A Fonts for Financials mailing from Hoefler & Frere-Jones includes some incredibly beautiful typefaces they’ve developed that play well with numbers. A sampling includes tabular figures (monospaced numbers, meaning “farewell, Courier!”) using Gotham and Sentinel:

courier and andale mono can bite me

Or setting indices (numbers in circles, apparently), using Whitney:

numbers, dots, dots, numbers

As Casey wrote this morning, “these are the sexiest numbers I’ve seen in some time.” I love ’em.

Tuesday, July 21, 2009 | typography  

Evolution of the Super Bowl Logo

From The New York Times, a collection of all 43 logos used to advertise the Super Bowl:

super bowl logos over time

The original article cites how the logos reflect the evolution and growth of the league. Which makes sense, you can see that it was more than fifteen years before it moved from just a logotype to a fully branded extravaganza. Or that in its first year it wasn’t the Super Bowl at all, and instead billed as “The First World Championship Game of the American Football Conference versus the National Football Conference,” a title that sounds great in a late-60s broadcaster voice (try it, you’ll like it), but was still shortened to the neanderthal “First World World Championship Game AFC vs NFC” for the logo, before it was renamed the “Super Bowl” the following year. (You can stop repeating the name in the broadcaster voice now, your officemates are getting annoyed.)
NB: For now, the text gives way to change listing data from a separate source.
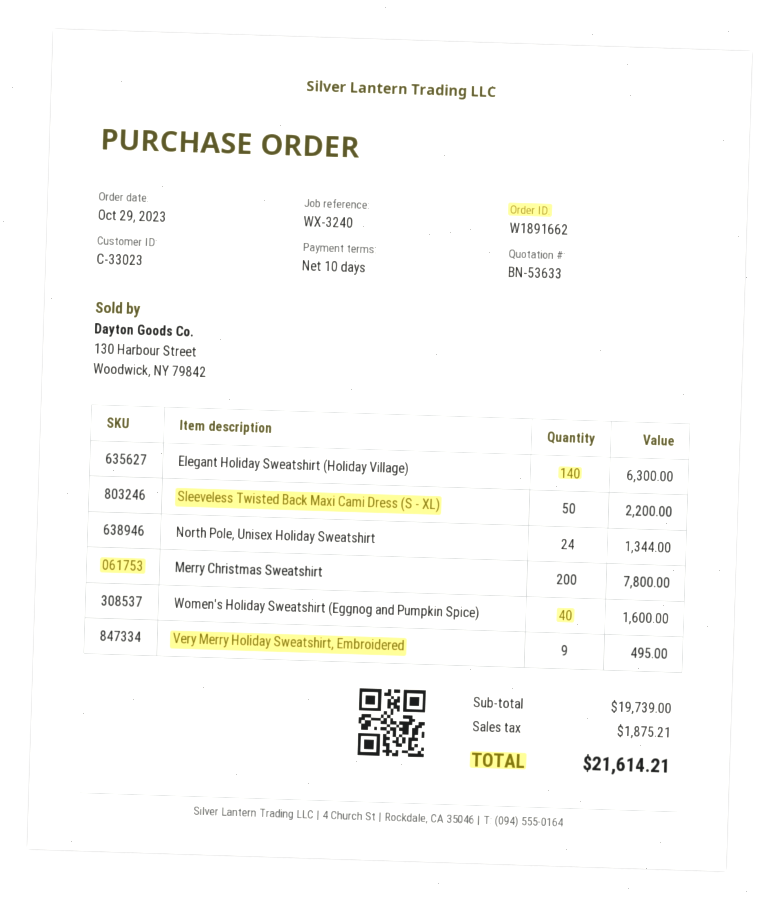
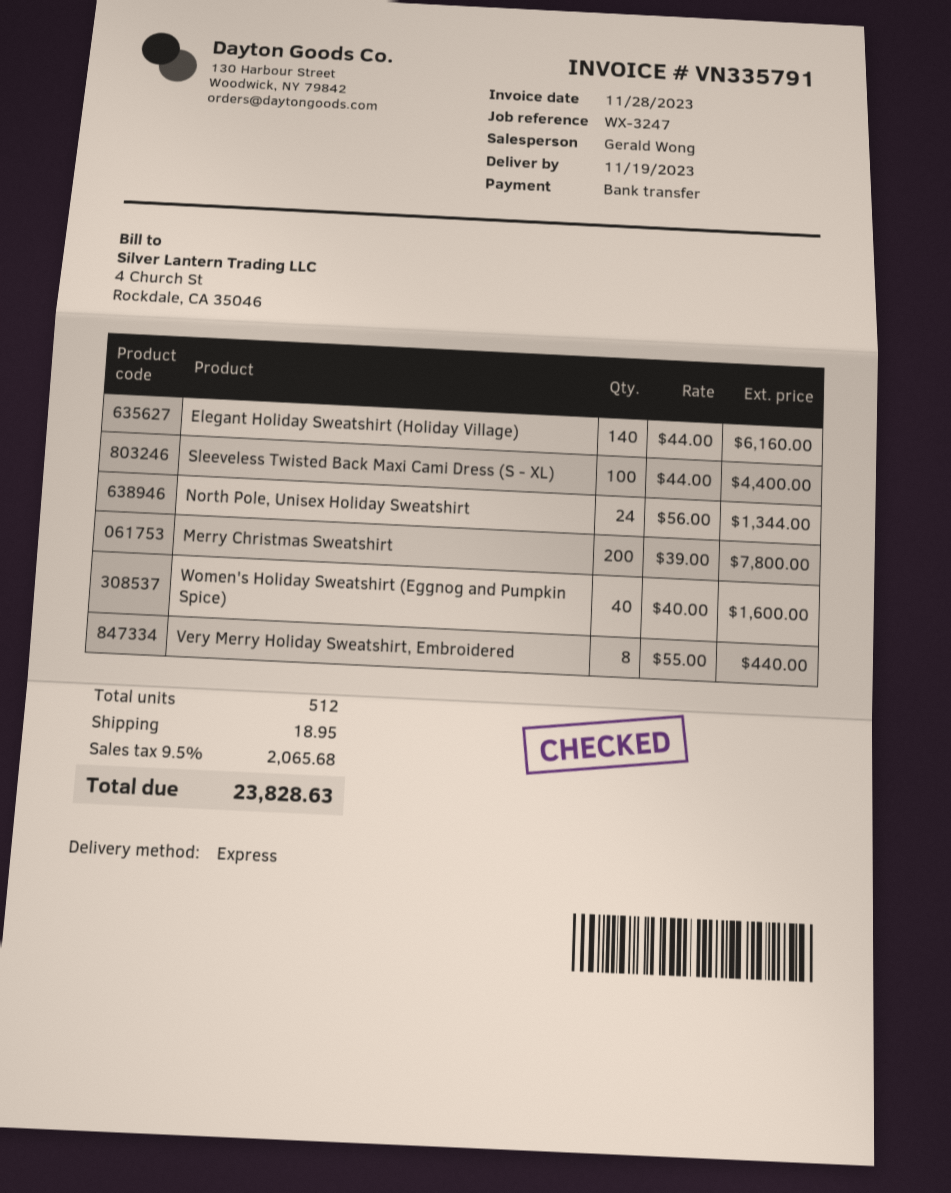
reference: WX-3240 -> WX-3247
Elegant Holiday Sweatshirt (Holiday Village): 140 for 6300.00 -> 140 for 6160.00
Sleeveless Twisted Back Maxi Cami Dress (S - XL): 50 for 2200.00 -> 100 for 4400.00
Very Merry Holiday Sweatshirt, Embroidered: 9 for 495.00 -> 8 for 440.00
shipping: none -> 18.95
tax: 1875.21 -> 2065.68
total: 21614.21 -> 23828.63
The similarities in the coloring are perhaps more interesting than the differences, though the general Americana obsession of the constant blue/red coloring is unsurprising, especially when you recall that some of the biggest perennial ad buyers (Coke, Pepsi, Budweiser) also share red, white, and blue labels. I’m guessing that the heavy use of yellow in the earlier logos had more to do with yellow looking good against a background when used for broadcast.

Or maybe not — like any good collection, there’s plenty to speculate about and many hypotheses to be drawn — and the investigation is more interesting for the exercise.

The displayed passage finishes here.